## Aim of the task
Within the records below is a range that opens at the line with "(296, 311) none" and closes at the line with "(441, 864) none". Return that range word for word, both ends included, and only that range.

## Record set
—————

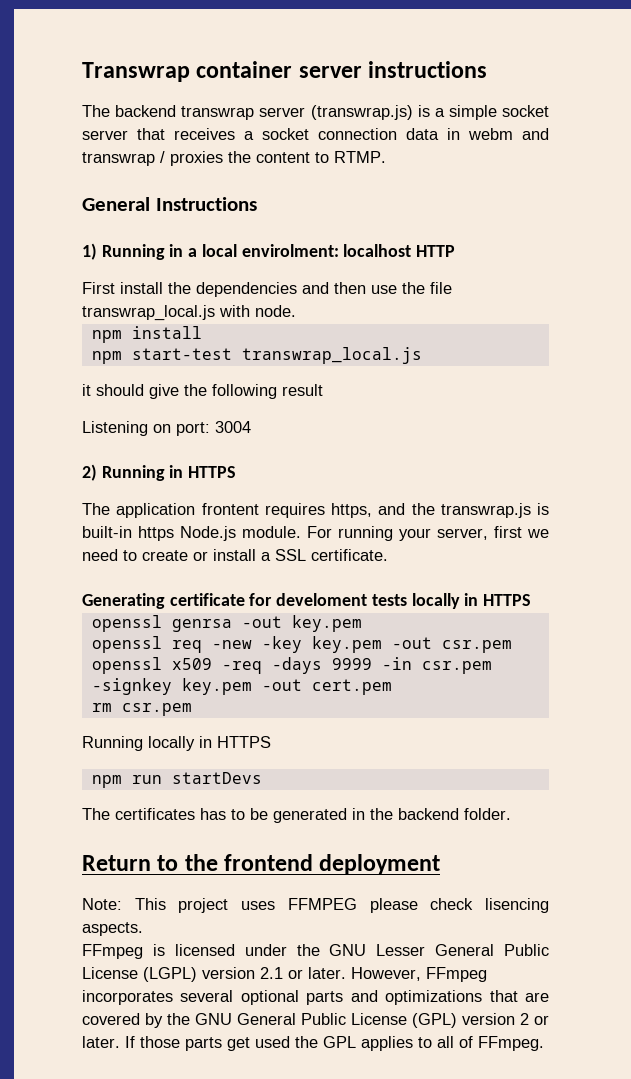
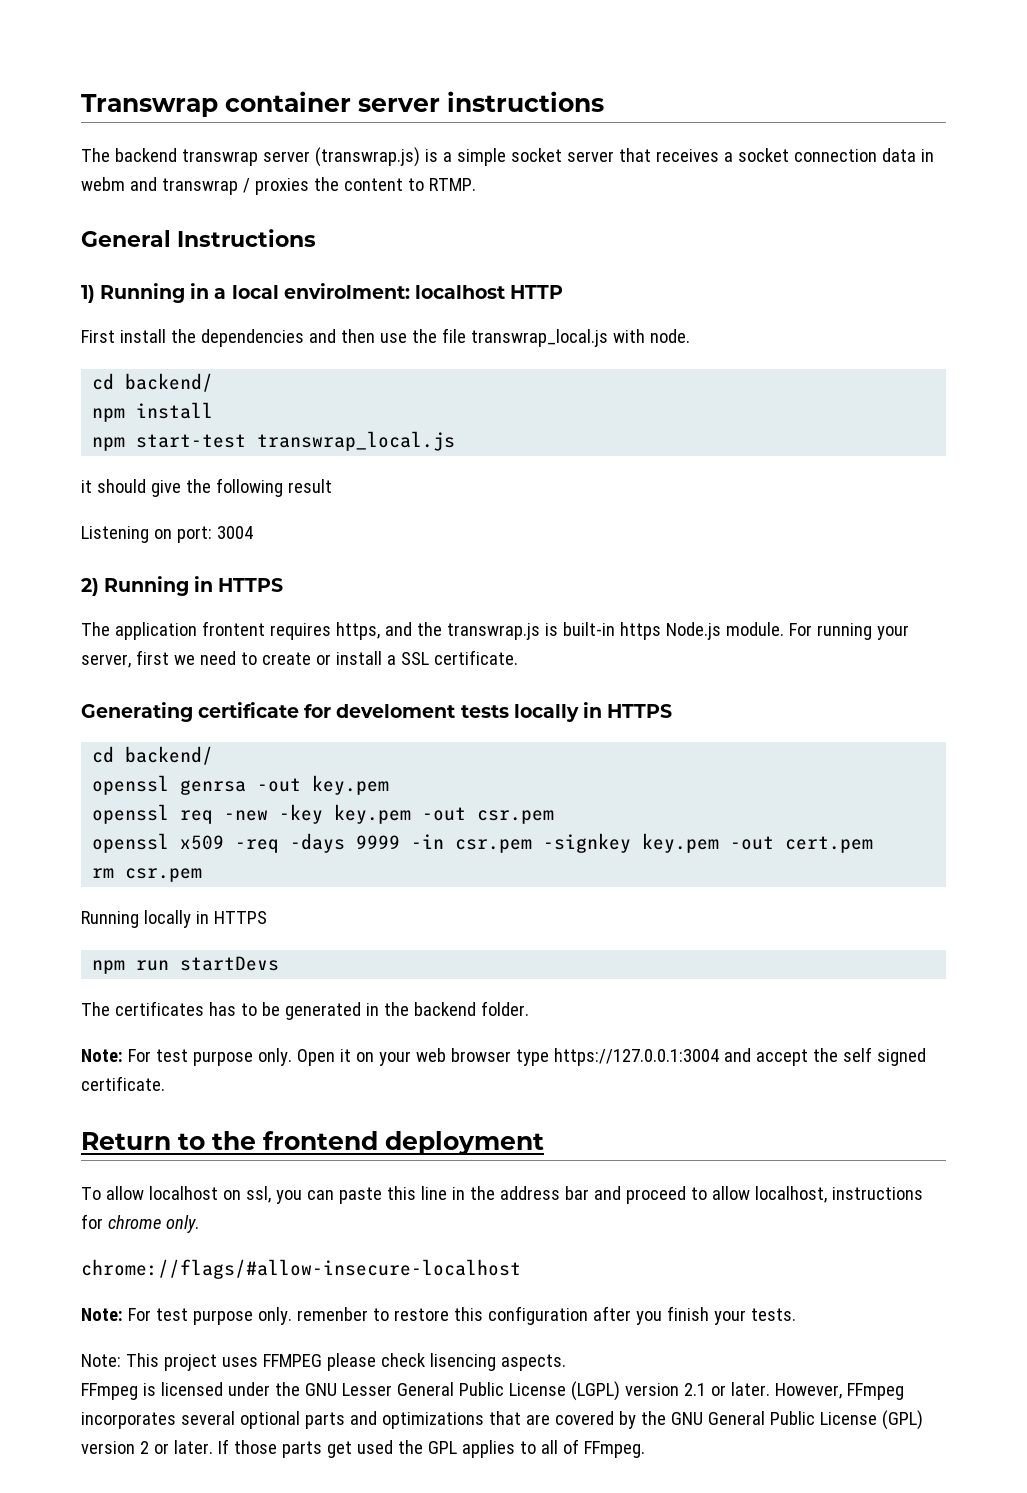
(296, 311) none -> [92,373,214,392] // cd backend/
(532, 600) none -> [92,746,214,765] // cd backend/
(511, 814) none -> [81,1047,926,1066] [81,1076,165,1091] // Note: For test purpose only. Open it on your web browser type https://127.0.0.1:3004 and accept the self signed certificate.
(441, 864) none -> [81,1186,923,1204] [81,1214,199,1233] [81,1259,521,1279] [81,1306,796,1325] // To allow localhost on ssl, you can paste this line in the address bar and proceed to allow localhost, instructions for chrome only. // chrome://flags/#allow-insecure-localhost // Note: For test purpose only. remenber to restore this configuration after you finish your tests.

—————

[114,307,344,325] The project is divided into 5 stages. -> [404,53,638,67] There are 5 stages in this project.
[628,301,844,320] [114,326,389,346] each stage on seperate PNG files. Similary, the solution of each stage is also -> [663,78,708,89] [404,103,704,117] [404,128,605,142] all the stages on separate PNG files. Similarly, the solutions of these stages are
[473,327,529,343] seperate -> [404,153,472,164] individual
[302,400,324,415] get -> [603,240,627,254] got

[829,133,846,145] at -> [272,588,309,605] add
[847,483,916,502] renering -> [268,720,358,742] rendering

—————

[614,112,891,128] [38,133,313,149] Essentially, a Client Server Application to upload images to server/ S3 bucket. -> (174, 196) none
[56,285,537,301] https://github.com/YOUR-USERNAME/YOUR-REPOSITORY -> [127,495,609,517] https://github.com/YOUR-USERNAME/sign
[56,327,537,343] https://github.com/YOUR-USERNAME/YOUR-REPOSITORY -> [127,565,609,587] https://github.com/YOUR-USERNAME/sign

—————

## Solution below
(296, 311) none -> [92,373,214,392] // cd backend/
(532, 600) none -> [92,746,214,765] // cd backend/
(511, 814) none -> [81,1047,926,1066] [81,1076,165,1091] // Note: For test purpose only. Open it on your web browser type https://127.0.0.1:3004 and accept the self signed certificate.
(441, 864) none -> [81,1186,923,1204] [81,1214,199,1233] [81,1259,521,1279] [81,1306,796,1325] // To allow localhost on ssl, you can paste this line in the address bar and proceed to allow localhost, instructions for chrome only. // chrome://flags/#allow-insecure-localhost // Note: For test purpose only. remenber to restore this configuration after you finish your tests.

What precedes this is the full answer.